Do zdarzenia doszło w jednej ze szkół publicznych w Aberdeenshire w Szkocji. Podczas lekcji wywiązała się kłótnia między uczniem a nauczycielem. Nastolatek twierdzi, że nauczyciel krytykował jeden z portali społecznościowych, że nakazuje wybór płci jedynie między męską a kobiecą i nie uwzględnia innych możliwości. Wówczas on sam miał powiedzieć, że nie jest to żaden problem, ponieważ tak jest zbudowany nasz świat, że ludzie dzielą się na kobiety oraz mężczyzn.
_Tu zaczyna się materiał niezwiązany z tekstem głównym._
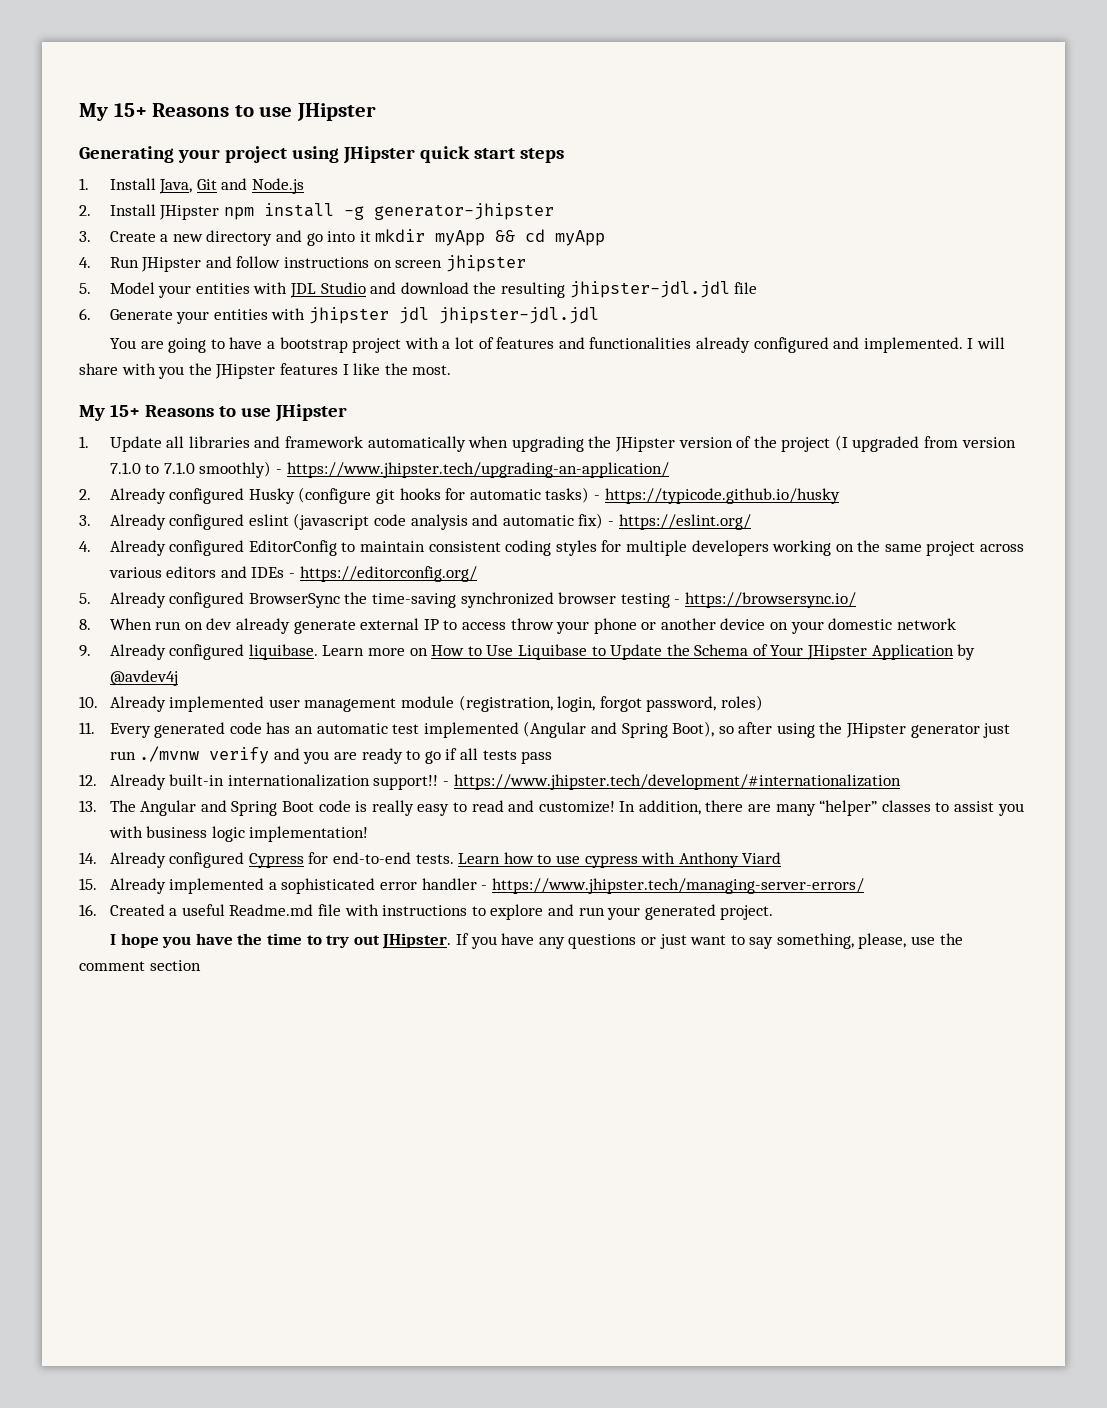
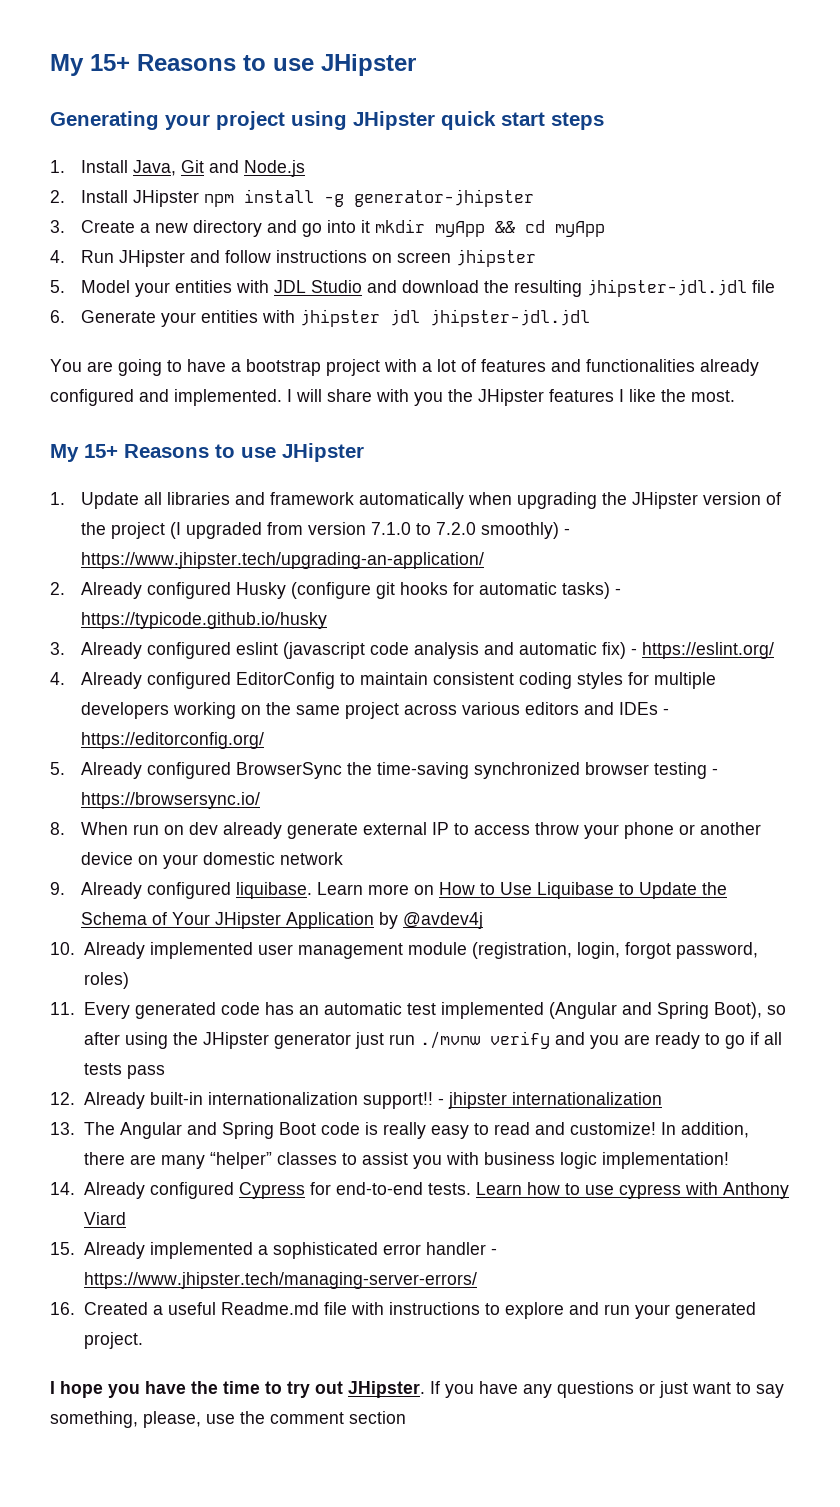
[163,462,195,474] 7.1.0 -> [436,522,477,535] 7.2.0
[453,774,901,790] https://www.jhipster.tech/development/#internationalization -> [447,1092,662,1109] jhipster internationalization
W odpowiedzi na te słowa nauczyciel miał powiedzieć, że takie poglądy są sprzeczne z krajową polityką edukacyjną promującą integrację. Chwilę później między nastolatkiem a pracownikiem szkoły doszło do słownej utarczki. Nauczyciel utrzymywał, że każdy może mieć swoją opinię, jednak szkoła jest miejscem publicznym i należy dochować standardów, a słowa wypowiedziane przez ucznia mają charakter dyskryminujący. Uczeń twierdzi, że z powodu swojej opinii w sprawie płci został wyrzucony z klasy.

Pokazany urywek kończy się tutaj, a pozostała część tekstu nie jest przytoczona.